在Haskell中引用多态性的透明度 [英] Referential transparency with polymorphism in Haskell
问题描述
说我有一个函数:
f :: Int - > (Rational,Integer)
fb =((toRational b)+1,(toInteger b)+1)
我想像这样抽象出(+1):
f :: Int - > (Rational,Integer)
fb =(h(toRational b)
,h(toInteger b))
where h =(+1)
这不会很明显,但如果我指定类型签名,它将起作用:
f :: Int - > (Rational,Integer)
f b =(h(toRational b)
,h(toInteger b))
where h :: Num a => a - > a
h =(+1)
假设我现在想通过传递h作为参数:
f :: Num a => Int - > (a - > a) - > (Rational,Integer)
f b g =(h(toRational b)
,h(toInteger b))
其中h :: Num a => a - > a
h = g
我得到一个错误,即内部a与a不同外部的。
有谁知道如何正确编写这个函数吗?
我想将一个多态函数 g
传递给 f
,并以多态方式使用它。
我现在在多个不同的项目中遇到过这种情况,而且我找不到一个好的解决方案。
}
f :: Int - > (全部数量a => a - > a) - > (Rational,Integer)
f b g =(h(toRational b)
,h(toInteger b))
其中h :: Num a => a - > a
h = g
当然可以变成:
f :: Int - > (全部数量a => a - > a) - > (Rational,Integer)
f b g =(g(toRational b)
,g(toInteger b))
Say I have a function:
f :: Int -> (Rational, Integer)
f b = ((toRational b)+1,(toInteger b)+1)
I want to abstract away the (+1) like so:
f :: Int -> (Rational, Integer)
f b = (h (toRational b)
,h (toInteger b))
where h = (+1)
This wont work obviously, but if I specify the type signature it will work:
f :: Int -> (Rational, Integer)
f b = (h (toRational b)
,h (toInteger b))
where h :: Num a => a -> a
h = (+1)
Say I now want to further abstract the function by passing h as a parameter:
f :: Num a => Int -> (a -> a) -> (Rational, Integer)
f b g = (h (toRational b)
,h (toInteger b))
where h :: Num a => a -> a
h = g
I get an error that the inner a is not the same a as the outer one.
Does anyone know how to write this function correctly?
I want to pass a polymorphic function g
to f
and use it polymorphically.
I have encountered this situation multiple times now in very different projects, and I could not find a good solution.

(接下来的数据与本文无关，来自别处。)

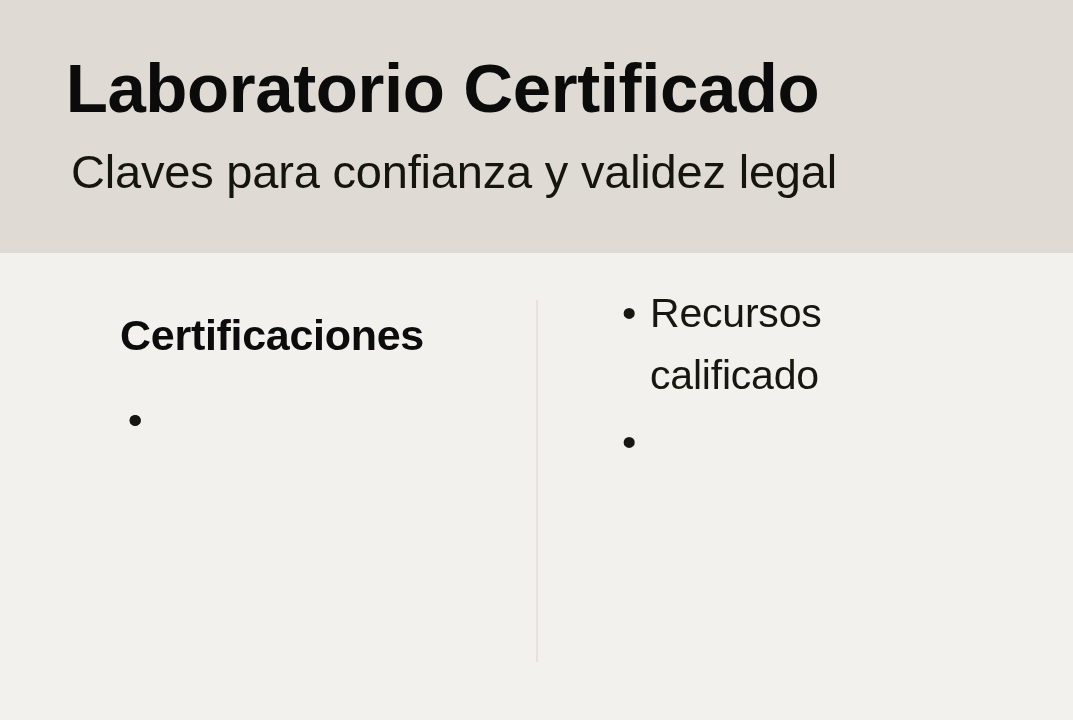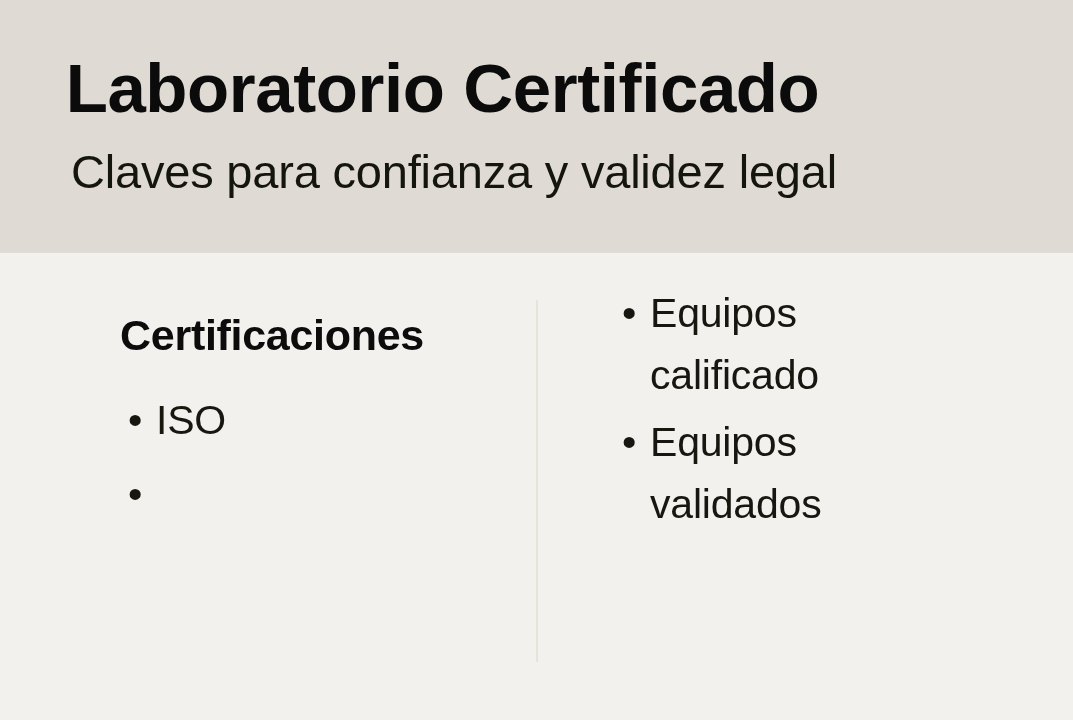"Equipos calificado" span { text: Equipos -> Recursos }
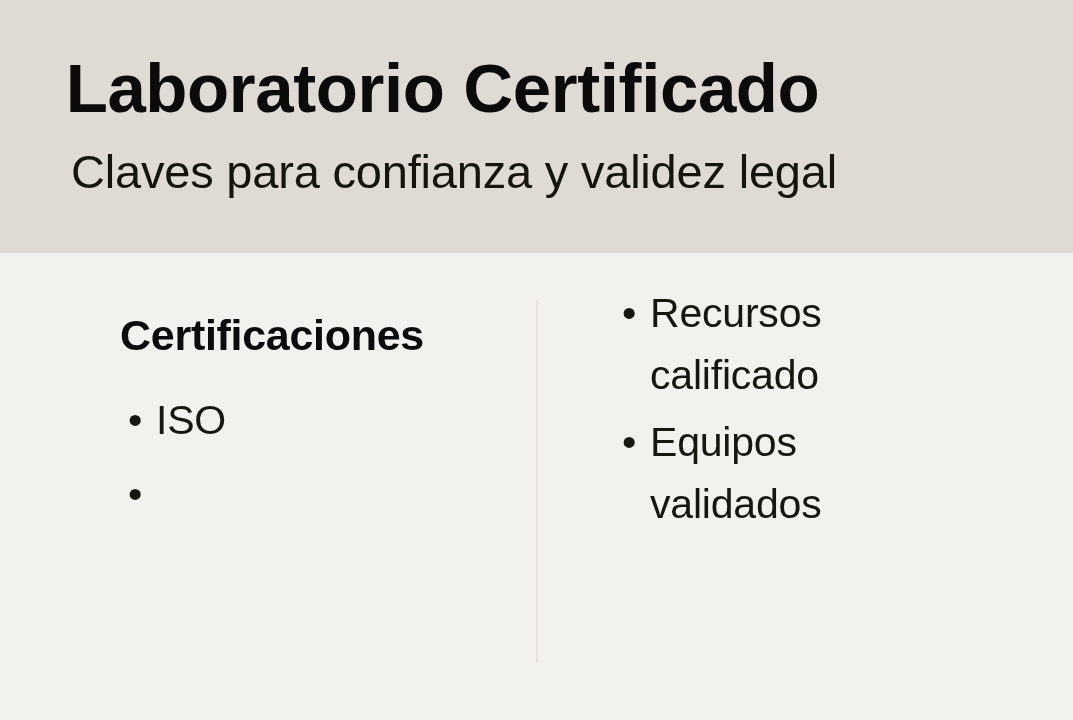"ISO" span { html: <span>ISO</span> -> none }
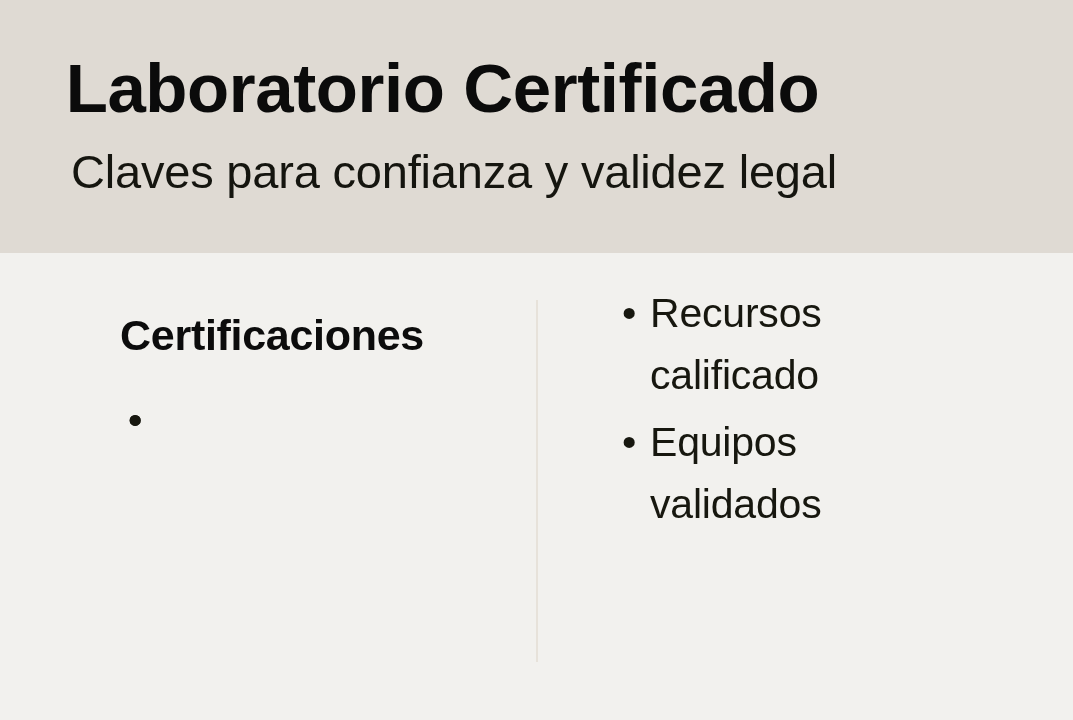"Equipos validados" span { html: <span>Equipos validados</span> -> none }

I found the solution: using the forall quantifier like so:
{-# LANGUAGE RankNTypes #-}
f :: Int -> (forall a. Num a=> a -> a) -> (Rational, Integer)
f b g = (h (toRational b)
,h (toInteger b))
where h :: Num a => a -> a
h = g
Which of course can be turned into:
f :: Int -> (forall a. Num a=>a -> a) -> (Rational, Integer)
f b g = (g (toRational b)
,g (toInteger b))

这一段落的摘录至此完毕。